For the wave equation Greengard, Hagstrom, and Jiang [7] have shown that teleportation is exponentially ill-conditioned in the following sense. The Laplace transform \(\widehat{\Omega}{}^E_\ell(s,r_1,r_2)\) is a sum of simple poles, where the largest residue depends exponentially on \(\ell\). Nevertheless, product formulas [7] or quadrature expressions (see the Benedict-Field-Lau reference on the main page) yield well-conditioned evaluations of \(\widehat{\Omega}{}^E_\ell(s,r_1,r_2)\) for \(s\in \mathrm{i}\mathbb{R}\). Moreover, for the gravitational case we have demonstrated that accurate results are obtained for \(\ell \leq 64\) and double precision/sum-of-poles representations of the approximate kernel \(\widehat{\Xi}{}^E_\ell(s,r_1,r_2)\). Subsequent investigations indicate that single precision tolerences \(\varepsilon \simeq 10^{-7}\) are possible through \(\ell = 256\). Likely, \(\ell \leq 64\) is sufficient for GR applications.

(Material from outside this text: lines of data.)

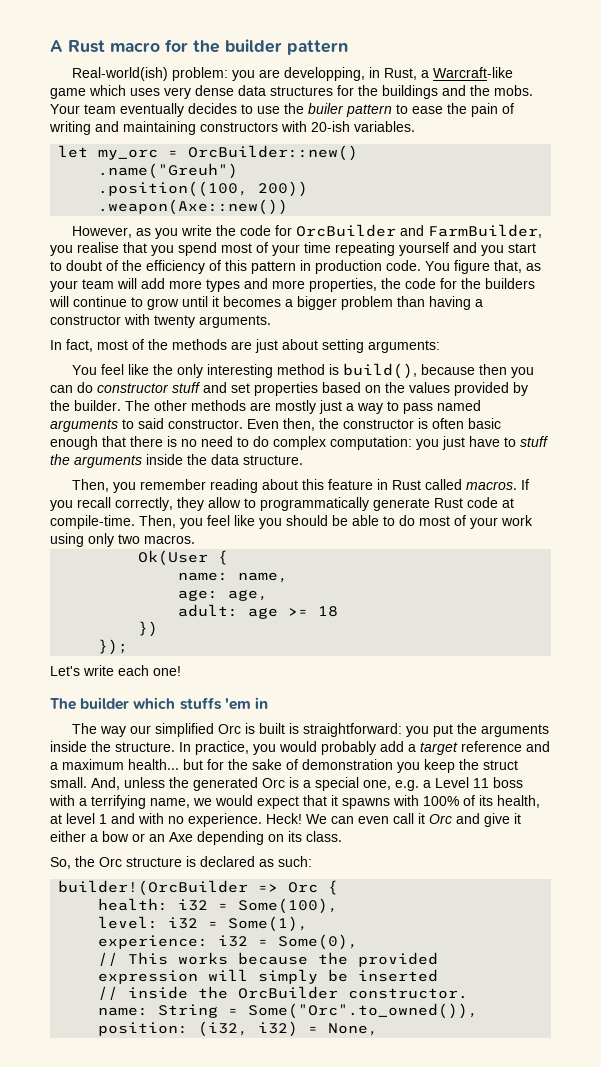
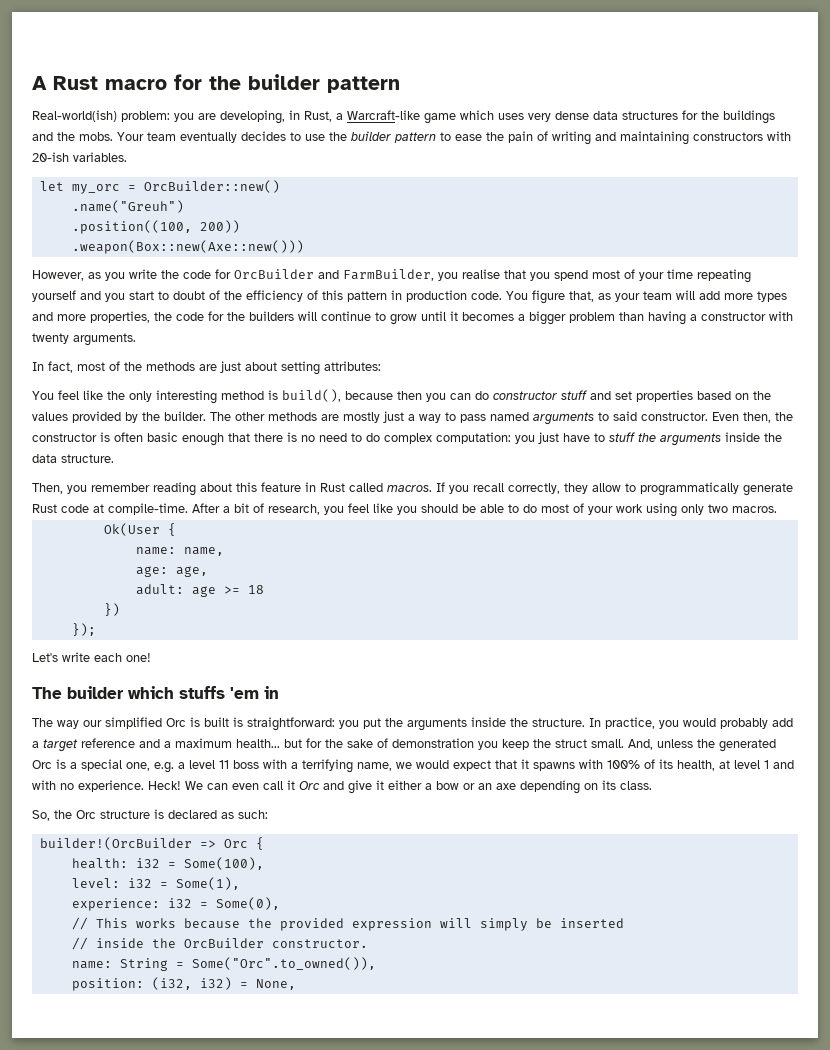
[284,67,366,81] developping, -> [220,110,285,124] developing,
[308,103,344,114] builer -> [351,131,391,141] builder
[98,199,289,215] .weapon(Axe::new()) -> [71,240,304,254] .weapon(Box::new(Axe::new()))
[368,340,440,353] arguments: -> [324,361,381,371] attributes:
[139,515,176,528] Then, -> [192,503,320,515] After a bit of research,
[435,777,469,788] Level -> [189,760,215,769] level
[169,832,193,842] Axe -> [496,783,516,790] axe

Examples. Consider the following generic 1+1 wave equation:

\(\partial_t^2 \Psi - \partial_x^2 \Psi + V(r) \Psi = 0\).
Such a wave equation arises upon (possibly vector or tensor) spherical harmonic decomposition of the ordinary 3+1 wave, Maxwell, and linearized Einstein equations. Here we consider the following cases.
  1. The ordinary wave equation
    \(\partial_t^2 \psi - \partial_x^2 \psi - \partial_y^2 \psi - \partial_z^2 \psi = 0\).
    Here \(x = r\), \(r^{-1}\psi(t,x,y,z)\) is decomposed in terms of scalar spherical harmonics with \(\Psi_{\ell m}(t,r)\) coefficients, and the effective potential is
    \(V_{\ell}(r) = r^{-2}\ell(\ell+1).\)
  2. The Regge-Wheeler equation which arises as a linearization of the Einstein equation about a non-spinning black hole of mass M. Here the multipole solutions \(\Psi_{\ell m}\) describe odd parity metric perturbations, and the potential is
    \( V_\ell(r) = r^{-2}f(r)\left[\ell(\ell+1) - 6M/r\right] \),
    where \(f(r) = 1 - 2M/r\).
  3. The Zerilli equation also arises as a linearization of the Einstein equation about a non-spinning black hole. Here the multipole solutions \(\Psi_{\ell m}\) describe even parity metric perturbations and
    \( V_{\ell}(r) = 2(n_\ell r + 3 M)^{-2}f(r) \left[n_\ell^2 \left(1 + n_\ell + 3M/r\right) + 9M^2 r^{-2} \left(n_\ell + M/r\right)\right] \),
    where \(f(r) = 1 - 2M/r\) and \( n_\ell = (\ell+2)(\ell-1)/2 \).

References.
[1] T. Hagstrom, Radiation boundary conditions for the simulation of waves, Acta Numerica 8, pp. 47-106 (1999).
[2] T. Hagstrom, T. Warburton, and D. Givoli, Radiation boundary conditions for time-dependent waves based on complete plane wave expansions, J. Comput. Appl. Math. 234, Issue 6, pp. 1988-1995 (2010).
[3] B. Alpert, L. Greengard, and T. Hagstrom, Rapid Evaluation of Nonreflecting Boundary Kernels for Time-Domain Wave Propagation, SIAM J. Numer. Anal. 37, pp. 1138-1164 (2000).
[4] B. Alpert, L. Greengard, and T. Hagstrom, Nonreflecting Boundary Conditions for the Time-Dependent Wave Equation, J. Comput. Phys. 180, pp. 270-296 (2002).
[5] T. Hagstrom and S. Lau, Radiation Boundary Conditions for Maxwell's Equations: A Review of Accurate Time-Domain Formulations, J. Comput. Math. 25, pp. 305-336 (2007).
[6] S. Jiang, Fast Evaluation of Nonreflecting Boundary Conditions for the Schroedinger Equation, Ph.D. dissertation, New York University, New York, 2001.
[7] L. Greengard, T. Hagstrom, S. Jiang, The solution of the scalar wave equation in the exterior of a sphere, 28 page preprint, August 2013, arXiv:1308.0643 [math.NA].